Entering Flat Gallery, set (unsurprisingly) inside a residential flat in Glasgow, it is understandable why artists have regularly struggled with the space’s layout.

This issue however has previously been successfully broached by a number of artists who have chosen to incorporate artworks into the space using a wide range of thoughtful and highly playful techniques that has allowed works to appear natural within the space.

For the exhibition ‘Feel like pure shit just want her back x’, Glasgow-based artist Jamie Green appears to ignore the limitations of the space through a series of bold sculptures, video works and paintings – filling the space to the point of abject saturation and leaving the viewer overwhelmed, confused and questioning the artist’s ability to edit.

The exhibition brings together several seemingly unrelated bodies of work, including a number of paintings resembling images from the iPhone’s ‘Maps’ app, recreated using colour-matched paint on wooden panels. The paintings are detailed replicas but do not feature the pulsating blue location marker – suggesting the viewer must construct their own embodiment in the landscape. The most notable work within the series is ‘Hay Bales,’ with its interesting selection of abstract topographic features and title alluding to Constable’s ‘The Hay Wain.’

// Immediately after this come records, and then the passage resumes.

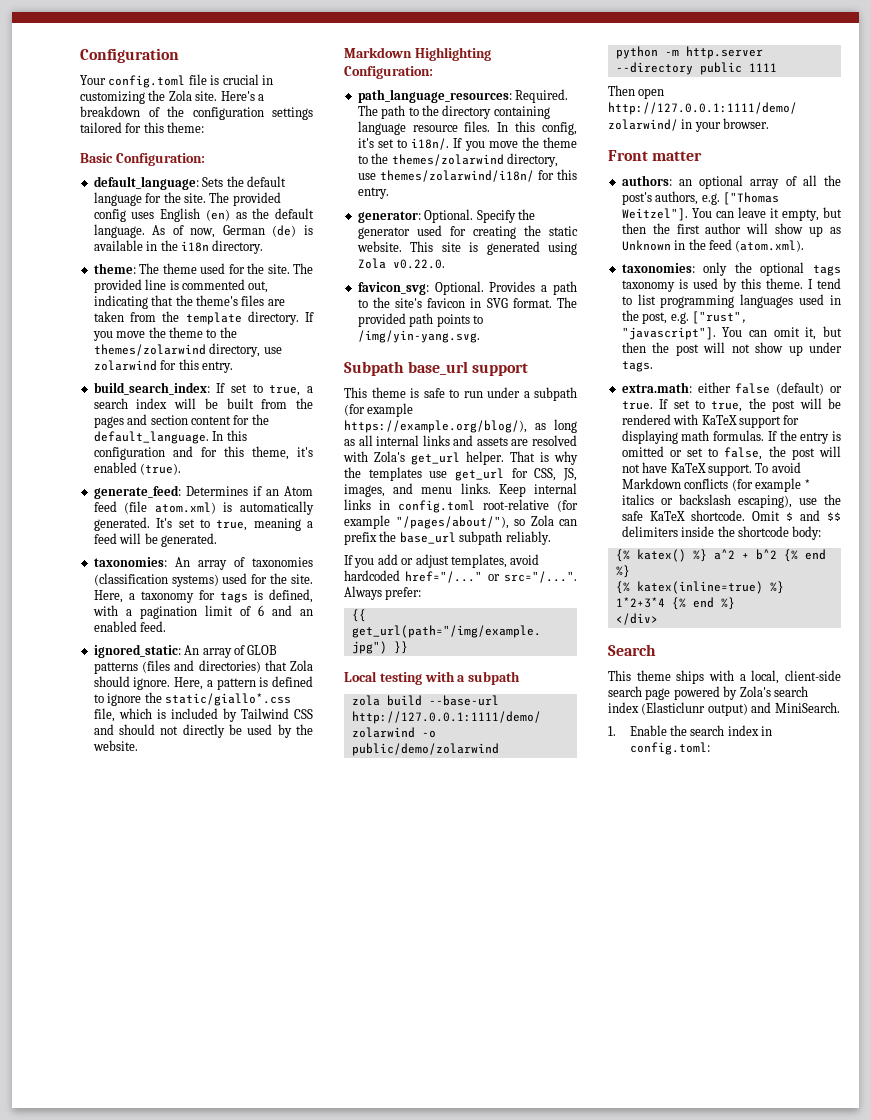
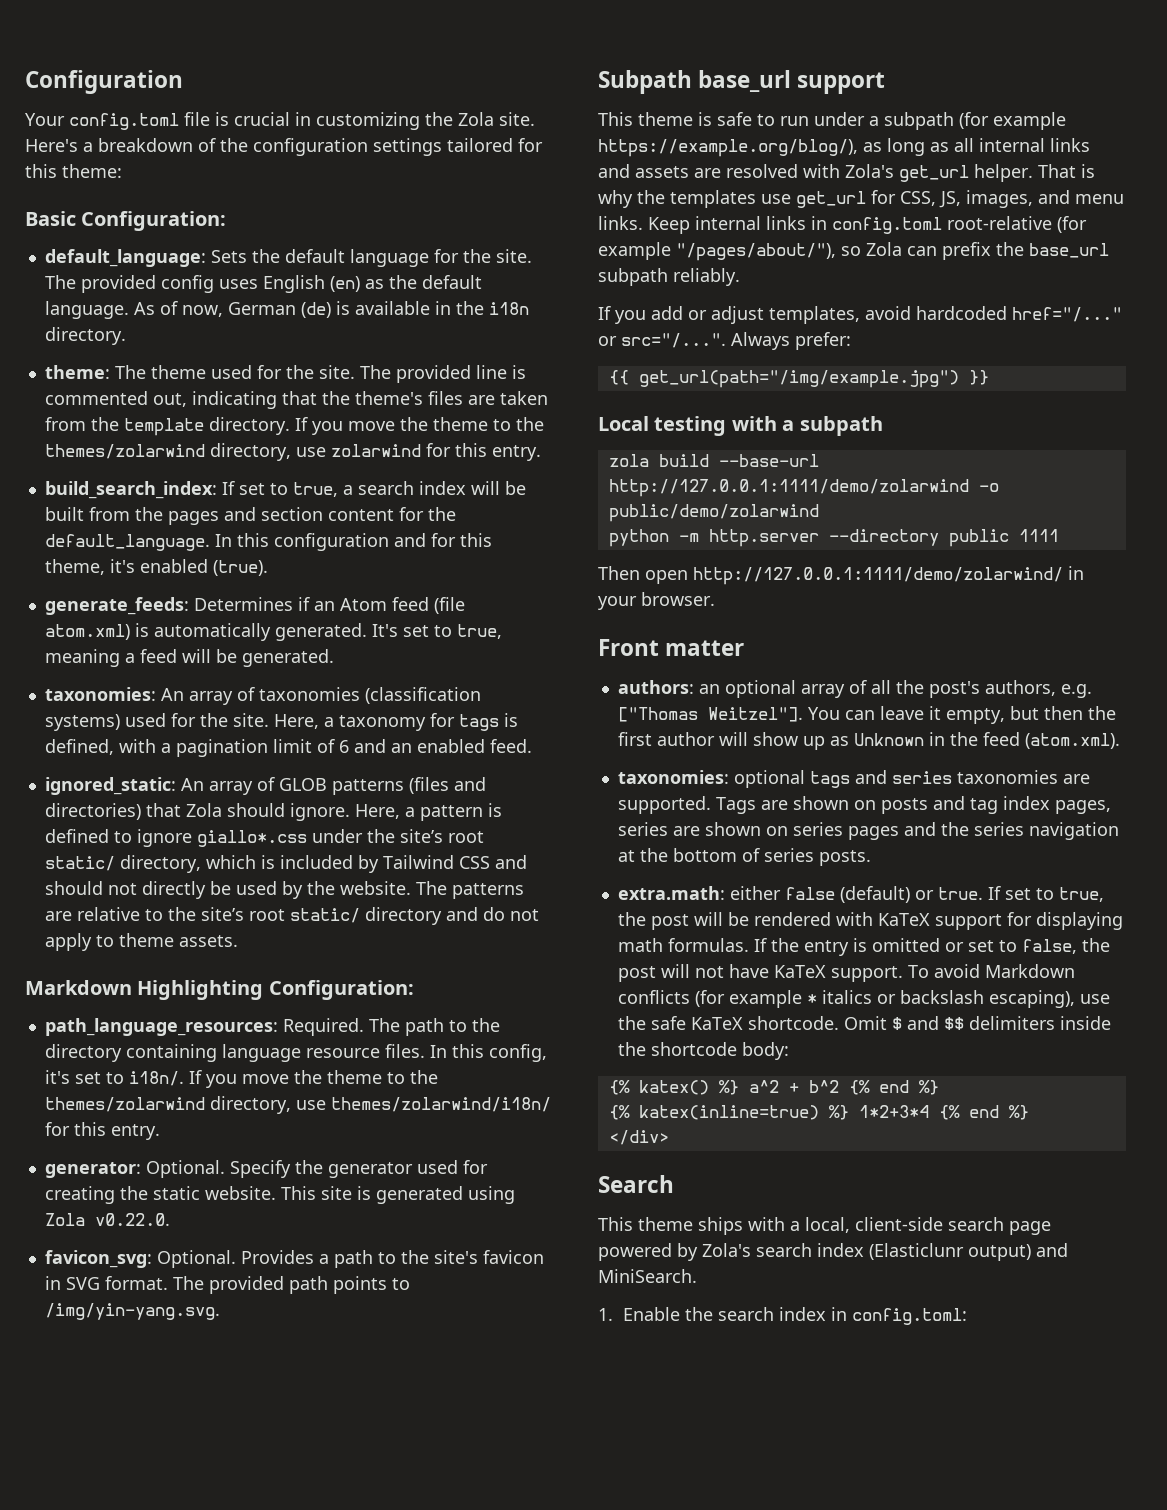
- generate_feed: Determines if an Atom feed (file atom.xml) is automatically generated.
+ generate_feeds: Determines if an Atom feed (file atom.xml) is automatically generated.
- Here, a pattern is defined to ignore the static/giallo*.css file, which is included by Tailwind CSS and should not directly be used by the website.
+ Here, a pattern is defined to ignore giallo*.css under the site’s root static/ directory, which is included by Tailwind CSS and should not directly be used by the website. The patterns are relative to the site’s root static/ directory and do not apply to theme assets.
- taxonomies: only the optional tags taxonomy is used by this theme. I tend to list programming languages used in the post, e.g. ["rust", "javascript"]. You can omit it, but then the post will not show up under tags.
+ taxonomies: optional tags and series taxonomies are supported. Tags are shown on posts and tag index pages, series are shown on series pages and the series navigation at the bottom of series posts.

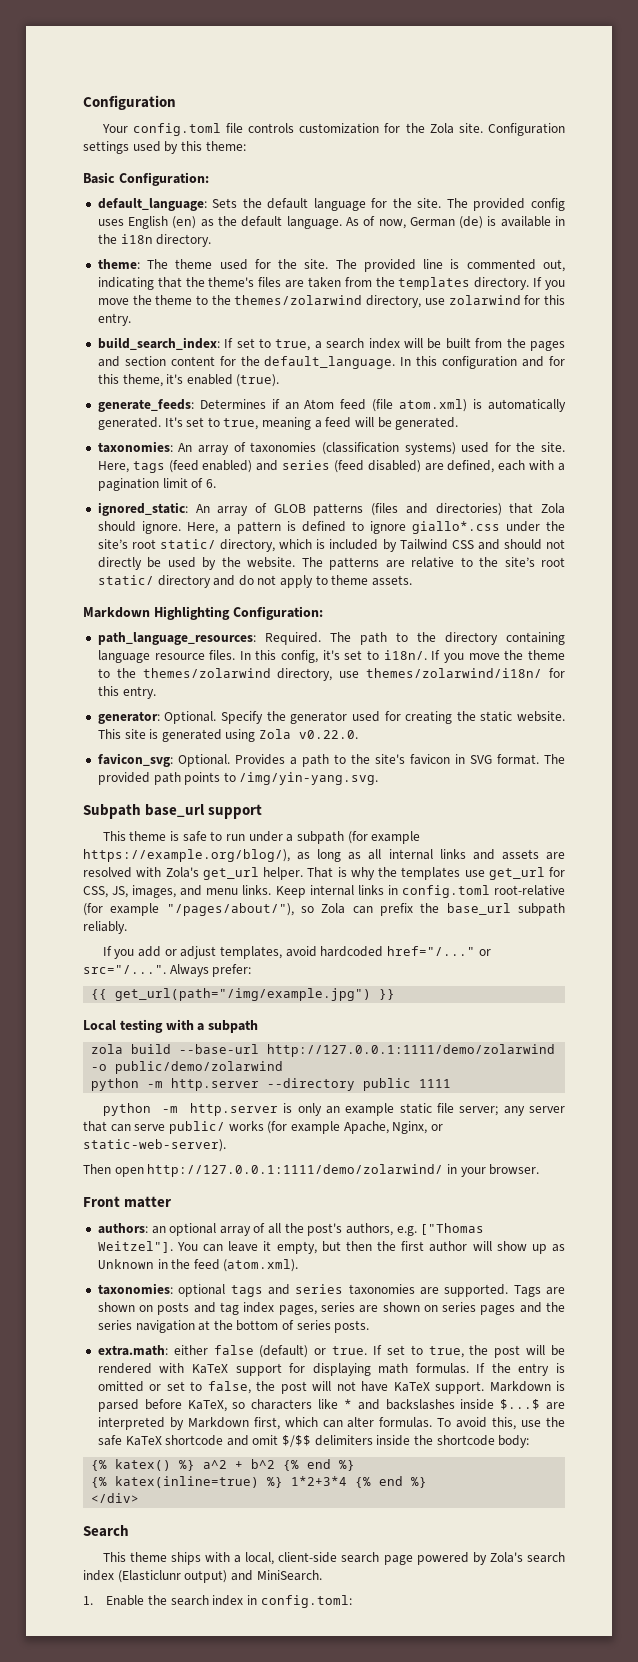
- Your config.toml file is crucial in customizing the Zola site. Here's a breakdown of the configuration settings tailored for this theme:
+ Your config.toml file controls customization for the Zola site. Configuration settings used by this theme:
- The provided line is commented out, indicating that the theme's files are taken from the template directory.
+ The provided line is commented out, indicating that the theme's files are taken from the templates directory.
- Here, a taxonomy for tags is defined, with a pagination limit of 6 and an enabled feed.
+ Here, tags (feed enabled) and series (feed disabled) are defined, each with a pagination limit of 6.
+ python -m http.server is only an example static file server; any server that can serve public/ works (for example Apache, Nginx, or static-web-server).
- To avoid Markdown conflicts (for example * italics or backslash escaping), use the safe KaTeX shortcode. Omit $ and $$ delimiters inside the shortcode body:
+ Markdown is parsed before KaTeX, so characters like * and backslashes inside $...$ are interpreted by Markdown first, which can alter formulas. To avoid this, use the safe KaTeX shortcode and omit $/$$ delimiters inside the shortcode body:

These paintings have little in common with the works encountered in the main, larger gallery space where ten sculptures of differing sizes stand on plinths of white A4 paper, making all ten sculptures the same height. These abstract and garishly coloured works are made from a selection of mass-produced objects encased within plaster and foam before being reconfigured as Frankenstein-esque totems, embracing consumer culture and cheap manufacturing yet offering little else.

Scattered between the sculptures lays an Apple Macbook on the floor, appearing to type out a number of text works by itself, before importing them into Photoshop and ‘enhancing’ the text pieces – adding colour, changing the layout, font, size etc. The texts, though mildly humorous at times, are often banal, and their attempts to suggest grand narratives and ideas at times lapse into the contrived, offering little more than a moment of titillation found on shared Tumblr post.